On December 1, 2004, the Board of Frontline Ltd (“Frontline” or the “Company”) has approved the de-merger and spin off to Frontline’s shareholders of the Company’s newly formed Bermuda subsidiary, Golden Ocean Group Limited (“Golden Ocean”). Golden Ocean is expected to be listed on the Oslo Stock Exchange (“OSE”) and will maintain its share register through the Norwegian VPS (the Norwegian paperless securities depository system) with all shareholders required to hold VPS accounts. All non United States (“U.S.”) shareholders of Frontline, subject to certain exceptions as set out in the attached appendix, will receive three shares in Golden Ocean for each share they have in Frontline. All U.S. shareholders who are Qualified Institutional Buyers (QIBs) in accordance with Rule 144A under the U.S. Securities Act of 1933, and who hold 7,500 or more Frontline shares, will receive the same allotment of Golden Ocean shares. U.S. shareholders who have less than 7,500 Frontline shares will not be entitled to shares and, together with all other shareholders exempted from the share distribution (together the “Cash Recipients”), will receive a cash distribution based on the market value of the Golden Ocean shares on the OSE. Golden Ocean’s shares will not be listed in the United States.

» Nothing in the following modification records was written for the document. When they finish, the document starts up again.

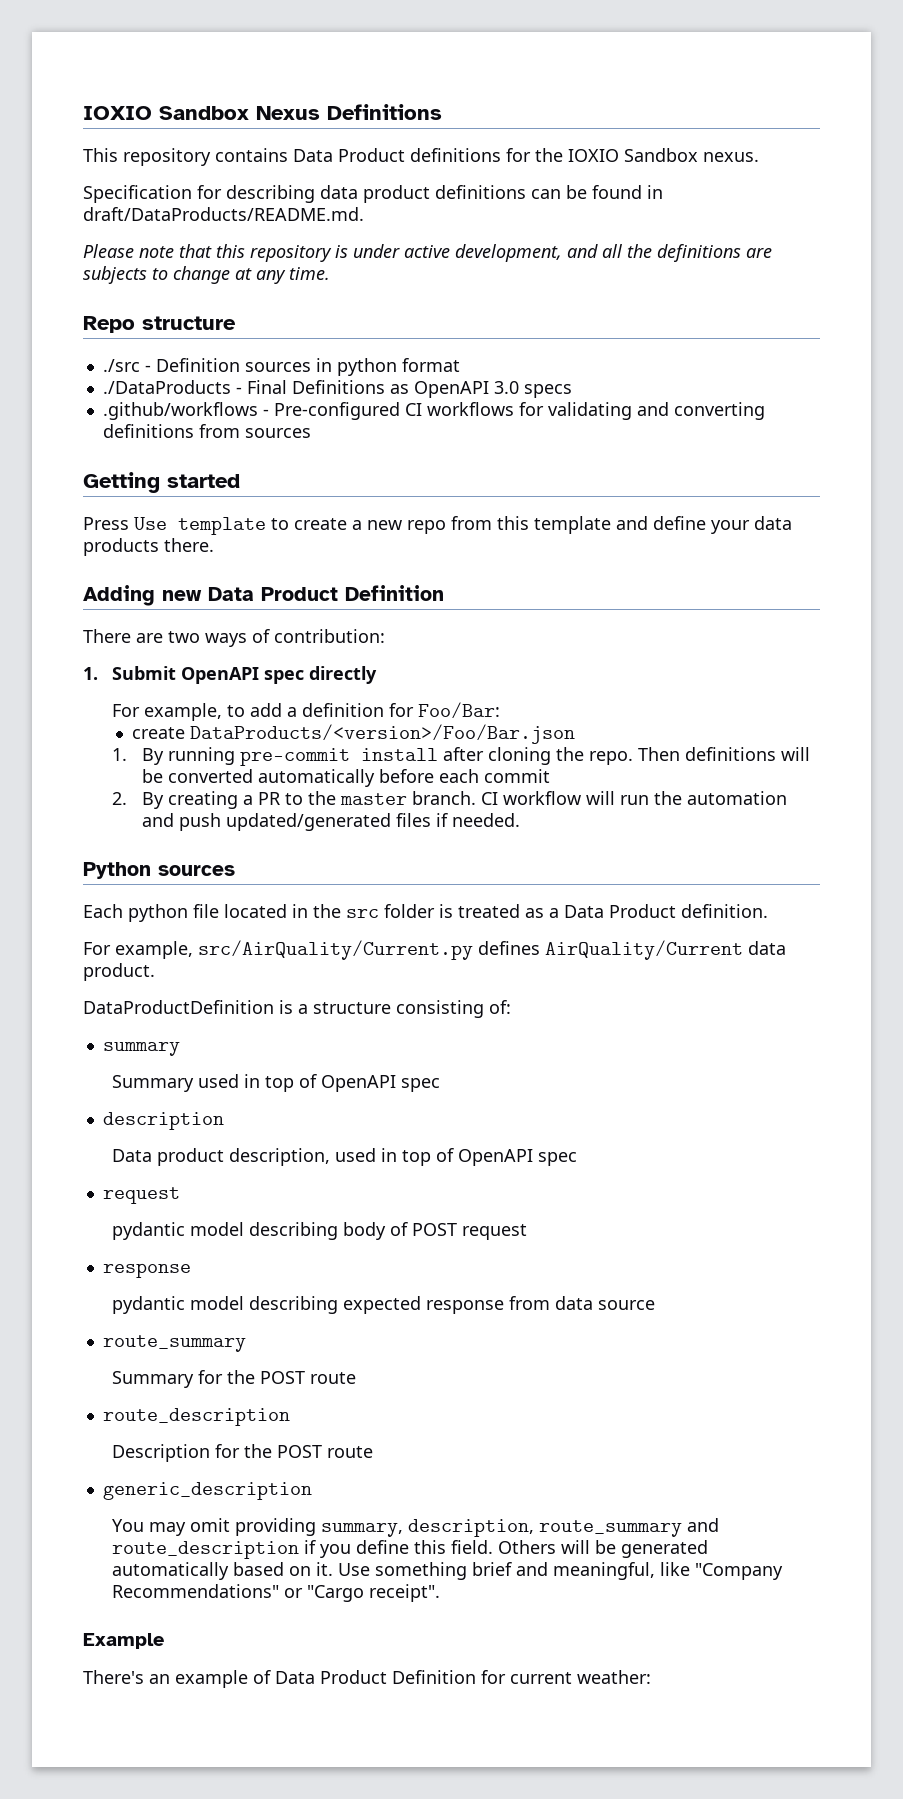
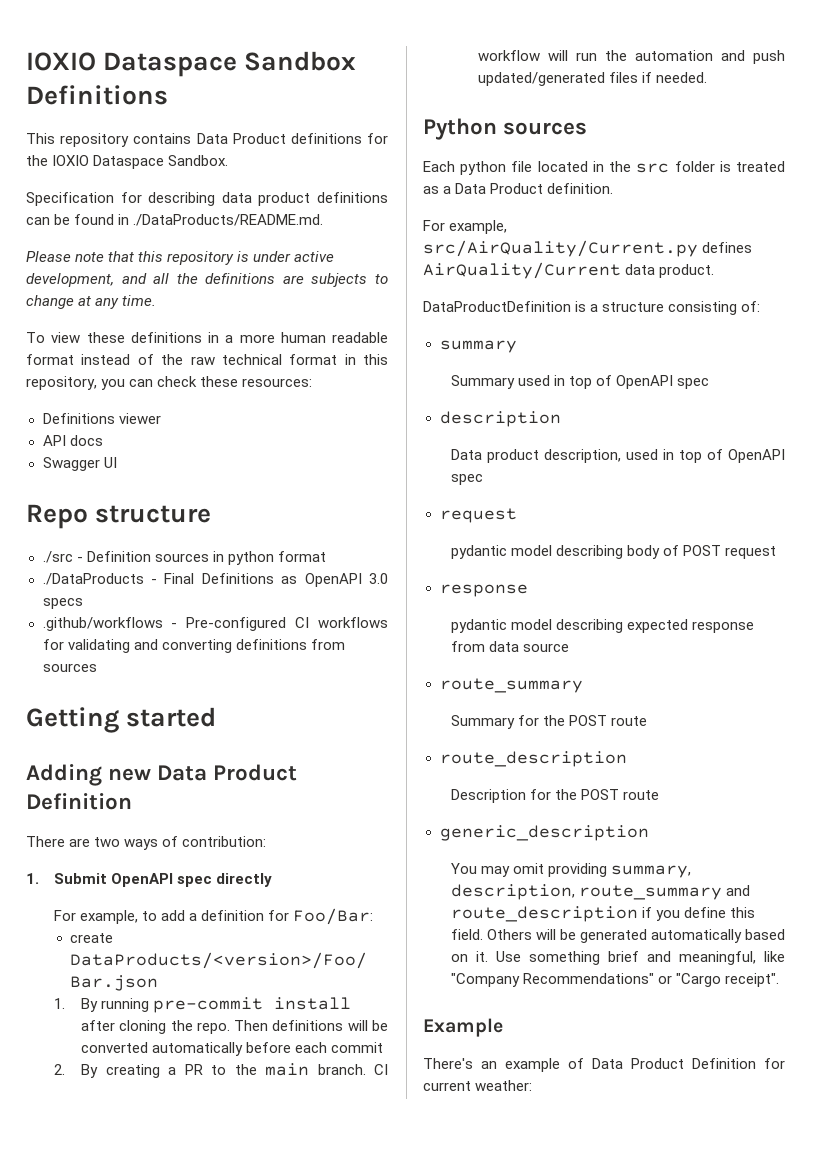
[83,106,320,120] IOXIO Sandbox Nexus -> [26,51,357,77] IOXIO Dataspace Sandbox
[624,148,759,162] Sandbox nexus. -> [93,155,229,169] Dataspace Sandbox.
[83,207,364,221] draft/DataProducts/README.md. -> [133,214,324,226] ./DataProducts/README.md.
(330, 273) none -> [26,332,388,343] [26,354,388,365] [26,376,313,390] [42,413,161,424] [42,435,103,446] [42,457,117,471] // To view these definitions in a more human readable format instead of the raw technical format in this repository, you can check these resources: // Definitions viewer // API docs // Swagger UI
[83,516,792,535] [83,538,214,556] // Press Use template to create a new repo from this template and define your data products there. -> (217, 717) none
[339,793,407,805] master -> [265,1063,310,1076] main

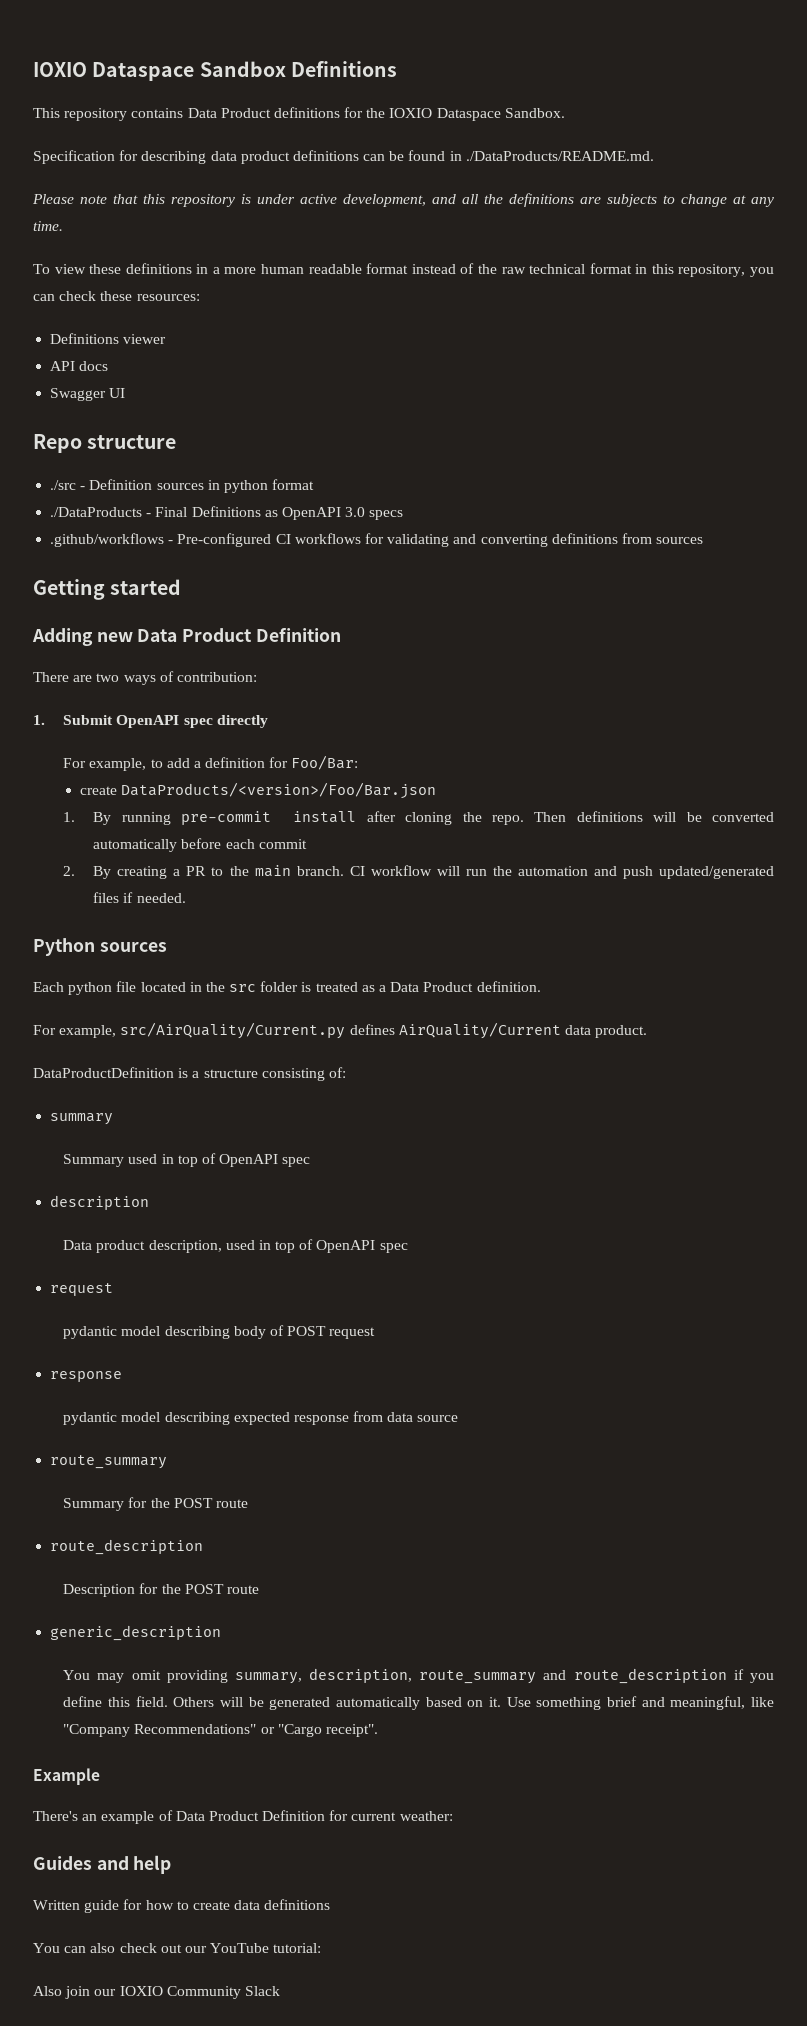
(533, 1085) none -> [33,1855,172,1874] [33,1899,331,1913] [33,1943,322,1953] [33,1986,280,1999] // Guides and help // Written guide for how to create data definitions // You can also check out our YouTube tutorial: // Also join our IOXIO Community Slack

The record date for the spin off and share distribution will be December 10, 2004 and the share distribution will take place on December 13, 2004 (the “Distribution Date”). The Golden Ocean shares are expected to be listed on the OSE with the first trading date expected to be as soon as practically possible after the Distribution Date, subject to OSE approval. On the Distribution Date, a number of shares equal to the estimated Cash Recipients’ allotment will be transferred to a VPS account under Nordea Bank, a VPS custodian. Twenty percent (20%) of these shares will be sold in the open market, each day for the first five trading days on the OSE. The average share price (the “Cash Price”) determined as a result of the sales over those five days will be used to calculate subsequent distributions to Cash Recipients.
At the Distribution Date, Golden Ocean will control the two Capesize dry bulk vessels Channel Alliance 172,000 dwt built 1996 and Channel Navigator 172,000 dwt built 1997. These two vessels are fixed on charters until September 2006 and October 2005, respectively. In addition, Golden Ocean has taken the Capesize Irfon on charter until 2009 and chartered the vessel out again for the period until 2007.

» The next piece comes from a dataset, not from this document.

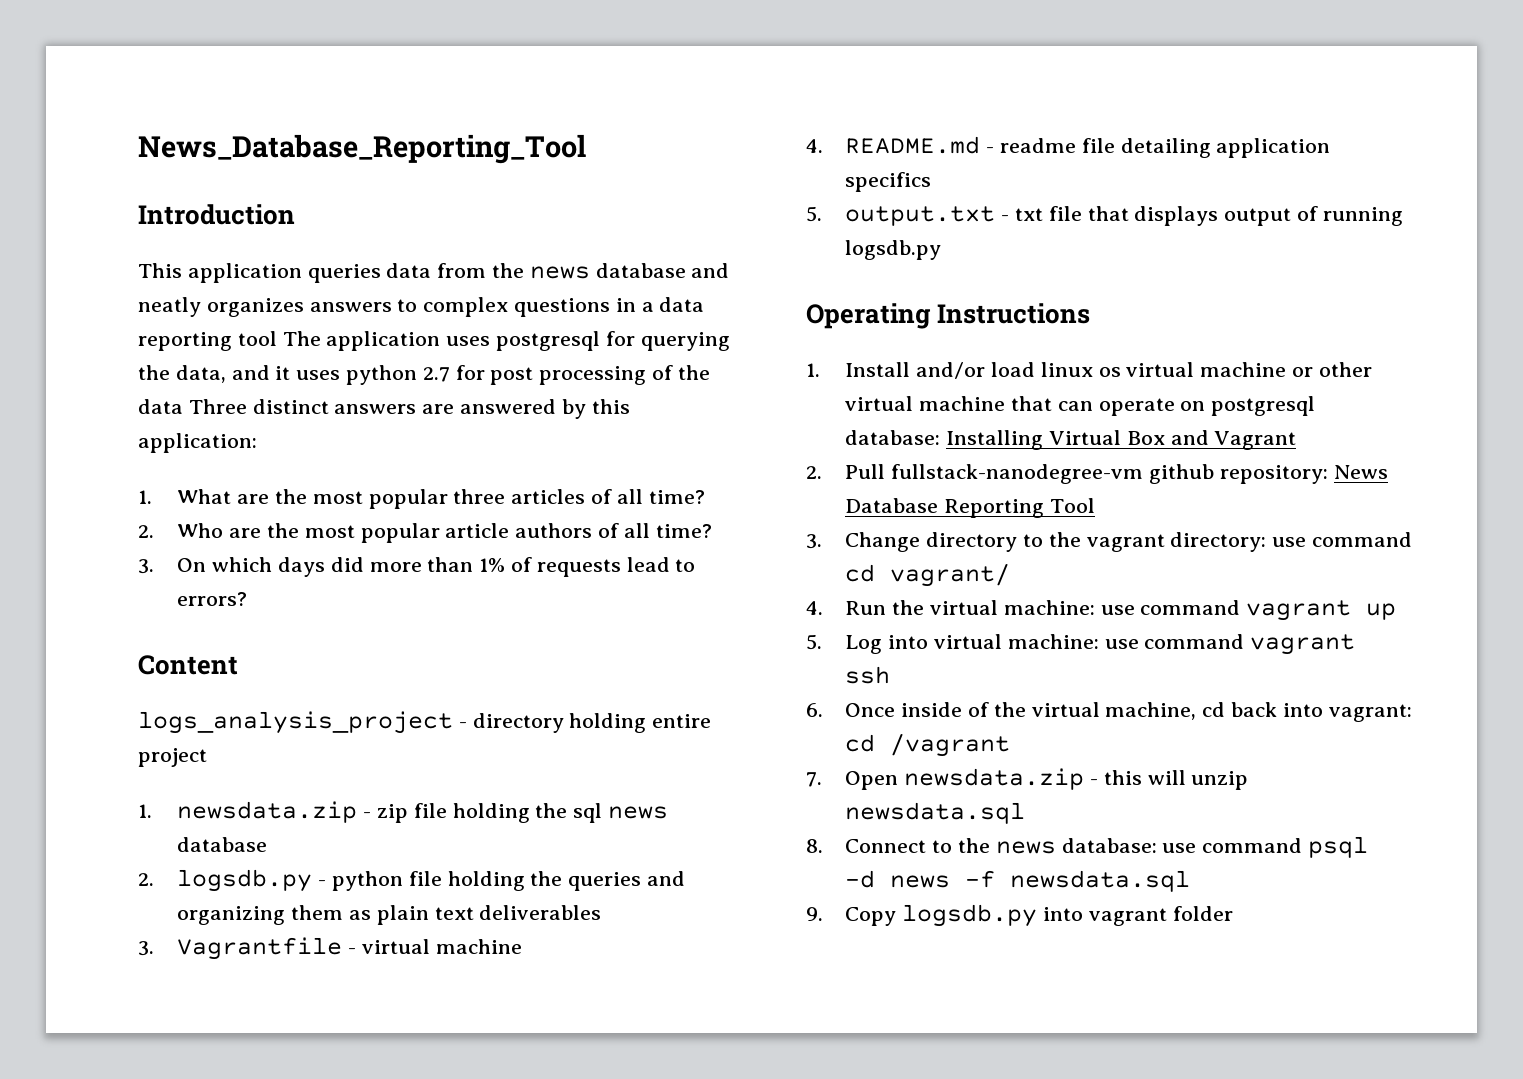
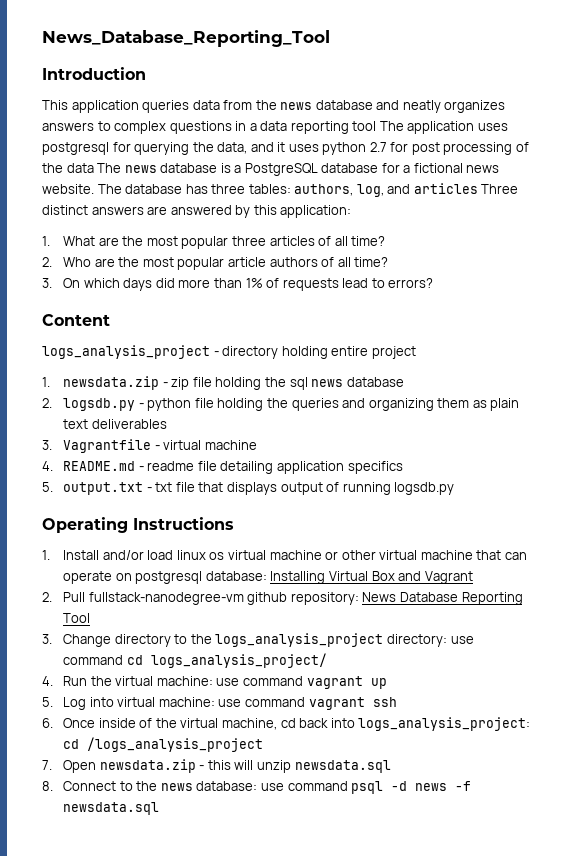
(183, 406) none -> [97,163,500,176] [42,183,478,197] The news database is a PostgreSQL database for a fictional news website. The database has three tables: authors, log, and articles
[1086,534,1165,552] vagrant -> [215,633,384,647] logs_analysis_project
[890,563,1011,587] vagrant/ -> [150,653,327,668] logs_analysis_project/
[1328,704,1412,722] [845,733,1011,757] vagrant: cd /vagrant -> [358,717,531,731] [63,737,264,752] logs_analysis_project: cd /logs_analysis_project
[806,904,1233,927] // 9. Copy logsdb.py into vagrant folder -> (160, 808) none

Golden Ocean has in the first nine months of 2004 produced a pro forma profit of approximately US$15.6 million. It is expected that the results achieved in the fourth quarter of 2004 will be better than the average quarterly results in the first nine months of 2004. With effect from December 1, 2004 Golden Ocean will have equity of US$22.4 million, working capital of US$22.5 million, book value of vessels of US$48.9 million and debt of US$48.9 million.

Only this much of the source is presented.